== HOW TO COMPLETE THIS TASK ==
Look through the records and copy each line with the string "cálculo" in it.

== Revision comparison data ==
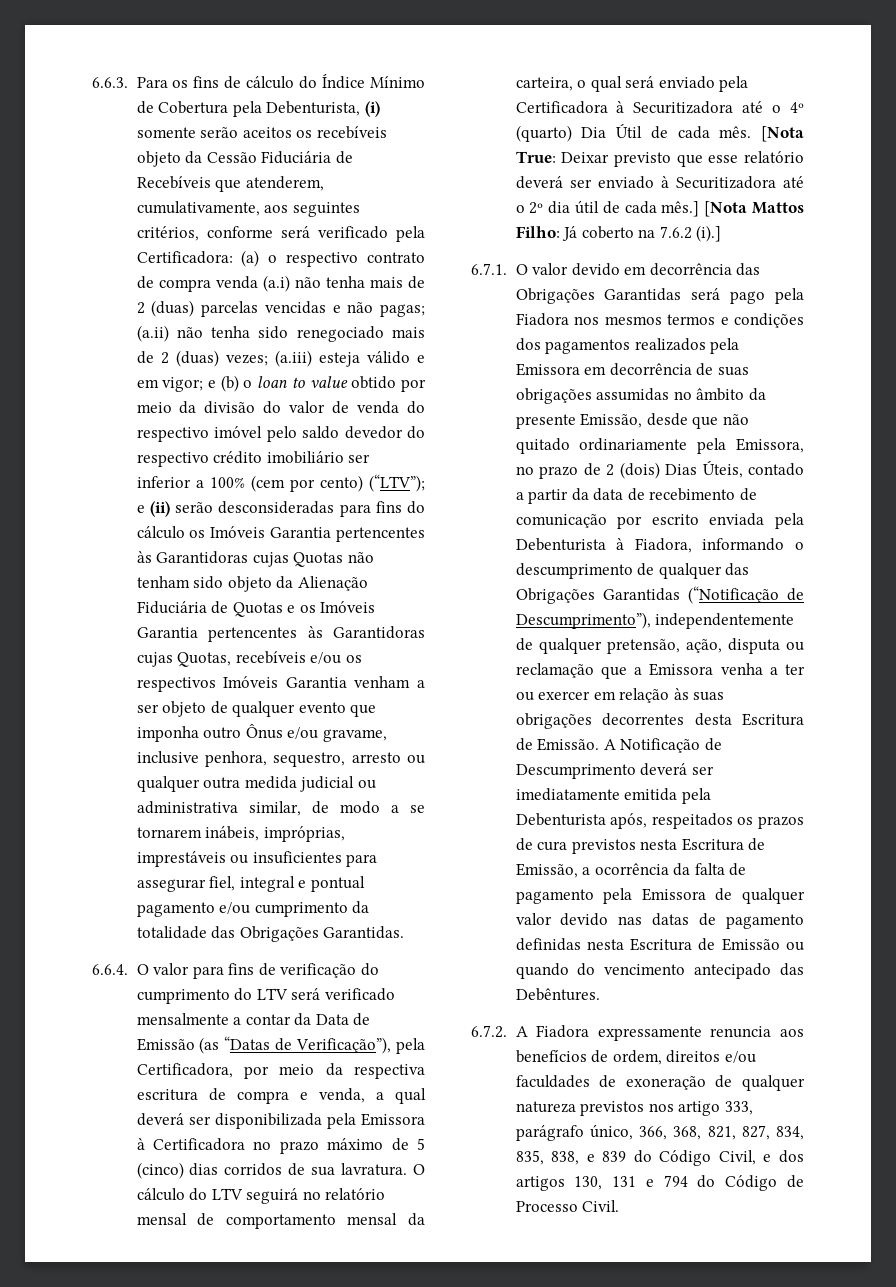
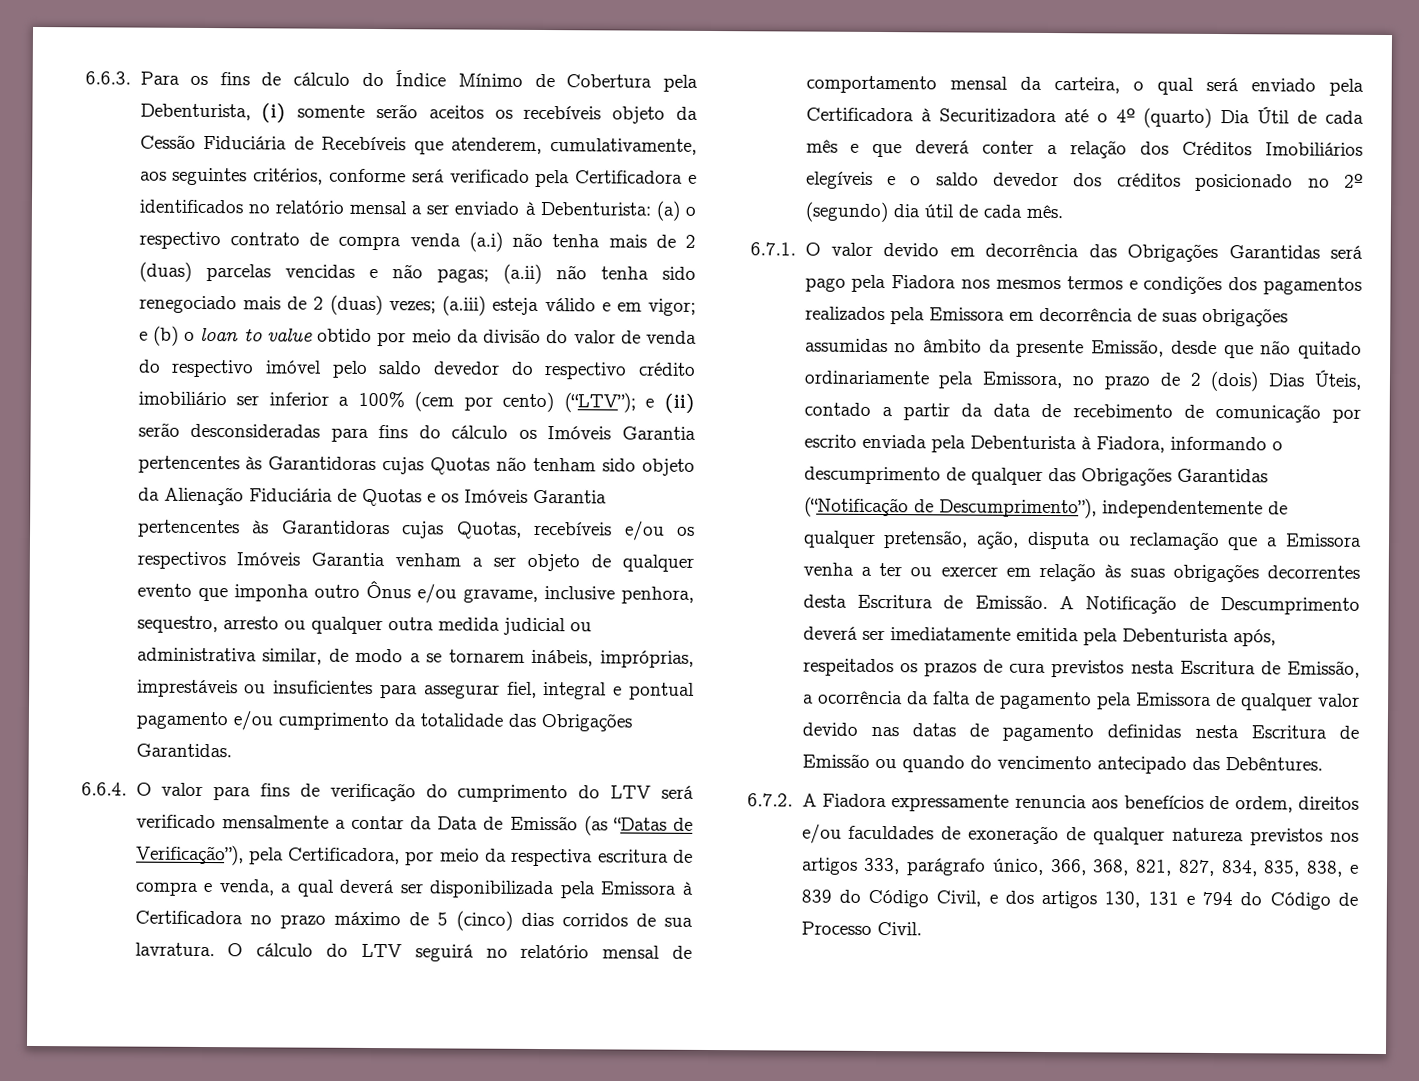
- 6.6.3. Para os fins de cálculo do Índice Mínimo de Cobertura pela Debenturista, (i) somente serão aceitos os recebíveis objeto da Cessão Fiduciária de Recebíveis que atenderem, cumulativamente, aos seguintes critérios, conforme será verificado pela Certificadora:
+ 6.6.3. Para os fins de cálculo do Índice Mínimo de Cobertura pela Debenturista, (i) somente serão aceitos os recebíveis objeto da Cessão Fiduciária de Recebíveis que atenderem, cumulativamente, aos seguintes critérios, conforme será verificado pela Certificadora e identificados no relatório mensal a ser enviado à Debenturista:
- O cálculo do LTV seguirá no relatório mensal de comportamento mensal da carteira, o qual será enviado pela Certificadora à Securitizadora até o 4º (quarto) Dia Útil de cada mês. [Nota True: Deixar previsto que esse relatório deverá ser enviado à Securitizadora até o 2º dia útil de cada mês.] [Nota Mattos Filho: Já coberto na 7.6.2 (i).]
+ O cálculo do LTV seguirá no relatório mensal de comportamento mensal da carteira, o qual será enviado pela Certificadora à Securitizadora até o 4º (quarto) Dia Útil de cada mês e que deverá conter a relação dos Créditos Imobiliários elegíveis e o saldo devedor dos créditos posicionado no 2º (segundo) dia útil de cada mês.
- 6.7.2. A Fiadora expressamente renuncia aos benefícios de ordem, direitos e/ou faculdades de exoneração de qualquer natureza previstos nos artigo 333, parágrafo único, 366, 368, 821, 827, 834, 835, 838, e 839 do Código Civil, e dos artigos 130, 131 e 794 do Código de Processo Civil.
+ 6.7.2. A Fiadora expressamente renuncia aos benefícios de ordem, direitos e/ou faculdades de exoneração de qualquer natureza previstos nos artigos 333, parágrafo único, 366, 368, 821, 827, 834, 835, 838, e 839 do Código Civil, e dos artigos 130, 131 e 794 do Código de Processo Civil.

== TASK OUTPUT ==
- 6.6.3. Para os fins de cálculo do Índice Mínimo de Cobertura pela Debenturista, (i) somente serão aceitos os recebíveis objeto da Cessão Fiduciária de Recebíveis que atenderem, cumulativamente, aos seguintes critérios, conforme será verificado pela Certificadora:
+ 6.6.3. Para os fins de cálculo do Índice Mínimo de Cobertura pela Debenturista, (i) somente serão aceitos os recebíveis objeto da Cessão Fiduciária de Recebíveis que atenderem, cumulativamente, aos seguintes critérios, conforme será verificado pela Certificadora e identificados no relatório mensal a ser enviado à Debenturista:
- O cálculo do LTV seguirá no relatório mensal de comportamento mensal da carteira, o qual será enviado pela Certificadora à Securitizadora até o 4º (quarto) Dia Útil de cada mês. [Nota True: Deixar previsto que esse relatório deverá ser enviado à Securitizadora até o 2º dia útil de cada mês.] [Nota Mattos Filho: Já coberto na 7.6.2 (i).]
+ O cálculo do LTV seguirá no relatório mensal de comportamento mensal da carteira, o qual será enviado pela Certificadora à Securitizadora até o 4º (quarto) Dia Útil de cada mês e que deverá conter a relação dos Créditos Imobiliários elegíveis e o saldo devedor dos créditos posicionado no 2º (segundo) dia útil de cada mês.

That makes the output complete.